この動画はニュース番組や新聞でも大きく報道され、
ユナイテッド航空のブランドイメージ悪化
SNSでの批判拡大
顧客対応への不信感
株価下落
など、現実の経営にも影響を与えたと報じられました。
つまり――
ひとりのミュージシャンの歌が、巨大企業を動かしたのです。
なぜここまで大炎上したのか?
この事件が単なる「クレーム動画」で終わらなかった理由は、いくつかあります。
① 被害者の“怒鳴り声”ではなく「歌」だった
もし彼がただ怒っているだけの動画を投稿していたら、ここまで拡散しなかったかもしれません。
しかし彼は、
ユーモア
音楽
ストーリー性
覚えやすいメロディ
を使って、自分の怒りを“作品”へ変えました。
人は「説教」よりも「物語」に反応します。
だからこそ、多くの人が動画を最後まで見て、共有したのです。
② 「自分も同じ目に遭うかもしれない」と感じた
これはギターだけの話ではありません。
荷物を雑に扱われた
問い合わせで冷たくされた
大企業に無視された
そんな経験を、多くの人が持っています。
つまり視聴者は、
「これは他人事じゃない」
と感じたのです。
③ SNS時代の“企業の弱点”を突いた
昔なら、こうした不満は個人の愚痴で終わっていました。
しかしYouTubeとSNSの登場によって、個人でも世界へ発信できる時代になった。
この事件は、
「企業より、共感のほうが強い」
という事実を世界に見せつけました。
その後、ユナイテッド航空はどうしたのか?
動画が大炎上した後、ユナイテッド航空はキャロル氏へ連絡を取り、謝罪しました。
さらに驚くべきことに――
彼の動画を「社員教育の教材として使いたい」と申し出たのです。
これは非常に象徴的でした。
つまり企業側も、
「これは単なる炎上ではなく、学ぶべき失敗だった」
と認めたわけです。
後に同社は、顧客サービス改善にも取り組む姿勢を見せました。
「United Breaks Guitars」が残したもの
この事件は、単なる航空トラブルではありません。
現代社会における、
SNSの力
個人発信の影響力
顧客対応の重要性
企業イメージの脆さ
を世界中に教えた象徴的な出来事でした。
そして同時に、こんな教訓も残しています。
「小さな声を軽視すると、その声は世界へ届くことがある」
巨大企業であっても、ひとりの顧客を雑に扱えば、その代償は想像以上に大きくなる。
逆に言えば――
誠実な対応ひとつで、防げた炎上だったのかもしれません。
YouTube時代を象徴する“最初期の伝説”
今では企業炎上は珍しくありません。
しかし2009年当時、YouTube動画ひとつで世界的企業がここまで揺らぐのは極めて異例でした。
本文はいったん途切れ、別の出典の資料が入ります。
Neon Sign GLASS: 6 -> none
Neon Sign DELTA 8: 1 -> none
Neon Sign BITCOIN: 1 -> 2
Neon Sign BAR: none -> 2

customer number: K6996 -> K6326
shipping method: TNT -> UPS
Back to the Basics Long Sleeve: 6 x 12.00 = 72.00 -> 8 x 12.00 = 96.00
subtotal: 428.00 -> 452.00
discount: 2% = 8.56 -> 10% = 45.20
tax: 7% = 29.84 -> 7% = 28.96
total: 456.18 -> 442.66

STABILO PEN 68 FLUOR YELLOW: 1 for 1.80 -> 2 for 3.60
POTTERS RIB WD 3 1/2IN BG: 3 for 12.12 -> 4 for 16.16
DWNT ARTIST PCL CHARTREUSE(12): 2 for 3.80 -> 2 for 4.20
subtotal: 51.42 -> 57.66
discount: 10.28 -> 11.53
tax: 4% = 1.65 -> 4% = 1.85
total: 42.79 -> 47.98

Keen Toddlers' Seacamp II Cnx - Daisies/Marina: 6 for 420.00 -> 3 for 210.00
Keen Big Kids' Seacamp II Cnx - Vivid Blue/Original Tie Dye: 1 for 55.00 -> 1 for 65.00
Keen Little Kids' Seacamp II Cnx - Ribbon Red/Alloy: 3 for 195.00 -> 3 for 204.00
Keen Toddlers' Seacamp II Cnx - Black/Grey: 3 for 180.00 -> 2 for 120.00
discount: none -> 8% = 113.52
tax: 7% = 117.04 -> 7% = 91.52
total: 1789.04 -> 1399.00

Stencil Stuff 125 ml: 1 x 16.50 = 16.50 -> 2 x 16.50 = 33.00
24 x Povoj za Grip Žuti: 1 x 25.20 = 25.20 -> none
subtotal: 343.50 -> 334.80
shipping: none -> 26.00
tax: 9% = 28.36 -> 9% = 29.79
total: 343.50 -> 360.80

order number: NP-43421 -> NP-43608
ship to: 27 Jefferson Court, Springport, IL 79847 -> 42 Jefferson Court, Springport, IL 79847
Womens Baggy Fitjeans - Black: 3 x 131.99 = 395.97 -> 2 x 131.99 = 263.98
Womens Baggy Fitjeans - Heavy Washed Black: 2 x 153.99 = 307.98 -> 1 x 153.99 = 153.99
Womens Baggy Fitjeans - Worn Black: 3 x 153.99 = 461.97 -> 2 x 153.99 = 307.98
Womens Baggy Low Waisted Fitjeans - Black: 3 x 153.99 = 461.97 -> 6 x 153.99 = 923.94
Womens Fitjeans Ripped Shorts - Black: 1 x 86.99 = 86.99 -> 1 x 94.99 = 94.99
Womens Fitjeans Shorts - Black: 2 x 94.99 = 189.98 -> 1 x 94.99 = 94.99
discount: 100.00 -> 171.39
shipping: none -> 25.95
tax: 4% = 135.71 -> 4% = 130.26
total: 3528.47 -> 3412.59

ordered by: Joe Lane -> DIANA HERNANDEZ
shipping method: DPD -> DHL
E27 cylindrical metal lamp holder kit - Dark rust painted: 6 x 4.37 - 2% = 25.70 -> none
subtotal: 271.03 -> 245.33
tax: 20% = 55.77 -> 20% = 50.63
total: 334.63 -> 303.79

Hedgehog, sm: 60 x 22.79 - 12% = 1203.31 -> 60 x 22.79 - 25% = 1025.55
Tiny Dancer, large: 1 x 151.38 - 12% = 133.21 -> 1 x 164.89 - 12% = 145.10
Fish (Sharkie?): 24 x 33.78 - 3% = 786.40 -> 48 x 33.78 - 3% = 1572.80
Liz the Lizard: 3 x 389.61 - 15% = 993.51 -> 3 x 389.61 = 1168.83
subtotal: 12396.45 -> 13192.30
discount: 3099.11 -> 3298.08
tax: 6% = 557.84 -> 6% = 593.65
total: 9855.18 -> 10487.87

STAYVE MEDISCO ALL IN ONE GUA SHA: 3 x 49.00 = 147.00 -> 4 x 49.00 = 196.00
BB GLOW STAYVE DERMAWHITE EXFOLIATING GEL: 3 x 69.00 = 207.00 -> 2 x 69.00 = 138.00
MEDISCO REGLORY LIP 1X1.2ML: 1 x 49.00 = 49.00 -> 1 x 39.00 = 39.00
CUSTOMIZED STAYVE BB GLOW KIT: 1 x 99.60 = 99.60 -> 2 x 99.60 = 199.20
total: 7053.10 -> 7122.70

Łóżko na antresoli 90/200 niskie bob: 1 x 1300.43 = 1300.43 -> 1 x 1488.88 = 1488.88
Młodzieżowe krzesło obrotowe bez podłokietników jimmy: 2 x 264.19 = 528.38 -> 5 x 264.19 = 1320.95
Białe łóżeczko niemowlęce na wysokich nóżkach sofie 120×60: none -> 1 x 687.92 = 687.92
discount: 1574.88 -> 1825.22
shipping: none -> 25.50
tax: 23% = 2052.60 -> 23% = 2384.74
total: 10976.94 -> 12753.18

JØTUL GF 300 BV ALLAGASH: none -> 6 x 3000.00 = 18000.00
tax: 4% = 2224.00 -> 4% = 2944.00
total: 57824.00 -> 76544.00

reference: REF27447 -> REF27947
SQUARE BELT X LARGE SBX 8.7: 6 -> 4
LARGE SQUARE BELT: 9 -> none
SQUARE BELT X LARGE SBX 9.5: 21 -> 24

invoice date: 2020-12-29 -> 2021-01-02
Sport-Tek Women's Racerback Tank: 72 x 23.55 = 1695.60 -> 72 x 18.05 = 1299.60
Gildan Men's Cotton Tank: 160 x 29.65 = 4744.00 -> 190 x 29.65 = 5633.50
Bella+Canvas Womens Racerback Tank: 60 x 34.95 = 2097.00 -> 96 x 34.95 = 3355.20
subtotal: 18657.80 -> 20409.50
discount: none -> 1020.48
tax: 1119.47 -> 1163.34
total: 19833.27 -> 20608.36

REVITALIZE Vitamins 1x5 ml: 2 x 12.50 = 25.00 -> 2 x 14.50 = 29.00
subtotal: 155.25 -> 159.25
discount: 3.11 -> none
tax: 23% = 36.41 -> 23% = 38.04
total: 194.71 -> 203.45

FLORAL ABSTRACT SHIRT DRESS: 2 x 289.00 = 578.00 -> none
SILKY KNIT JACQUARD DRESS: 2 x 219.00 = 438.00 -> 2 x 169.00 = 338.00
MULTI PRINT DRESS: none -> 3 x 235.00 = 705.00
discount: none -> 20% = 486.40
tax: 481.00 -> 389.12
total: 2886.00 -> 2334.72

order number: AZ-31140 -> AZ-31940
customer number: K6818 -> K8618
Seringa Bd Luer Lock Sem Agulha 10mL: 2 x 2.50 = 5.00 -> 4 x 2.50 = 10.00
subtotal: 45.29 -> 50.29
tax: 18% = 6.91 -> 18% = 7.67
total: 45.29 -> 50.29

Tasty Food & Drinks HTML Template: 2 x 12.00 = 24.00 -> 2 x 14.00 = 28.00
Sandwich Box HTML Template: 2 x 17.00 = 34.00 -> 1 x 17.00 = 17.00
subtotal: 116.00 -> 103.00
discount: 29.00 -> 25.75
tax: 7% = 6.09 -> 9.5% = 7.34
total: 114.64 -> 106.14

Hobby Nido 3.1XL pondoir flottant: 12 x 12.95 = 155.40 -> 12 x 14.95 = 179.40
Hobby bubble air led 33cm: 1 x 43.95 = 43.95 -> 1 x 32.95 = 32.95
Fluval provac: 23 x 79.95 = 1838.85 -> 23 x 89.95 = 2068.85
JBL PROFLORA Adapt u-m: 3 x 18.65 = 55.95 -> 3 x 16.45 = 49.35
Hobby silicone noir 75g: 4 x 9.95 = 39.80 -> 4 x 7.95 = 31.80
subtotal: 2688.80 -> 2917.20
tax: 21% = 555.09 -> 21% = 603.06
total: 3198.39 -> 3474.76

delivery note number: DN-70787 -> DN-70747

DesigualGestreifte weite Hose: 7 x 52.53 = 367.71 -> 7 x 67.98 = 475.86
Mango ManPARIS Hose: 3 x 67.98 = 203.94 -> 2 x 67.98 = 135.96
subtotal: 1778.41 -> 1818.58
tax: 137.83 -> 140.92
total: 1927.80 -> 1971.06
だからこそ『United Breaks Guitars』は、
「SNS時代の企業危機管理」
を語る上で、今も教科書のように扱われています。
そして何より面白いのは――
この事件が、“怒り”から始まりながら、最後には「学び」に変わったことです。
それこそが、この物語が今も語り継がれる理由なのかもしれません。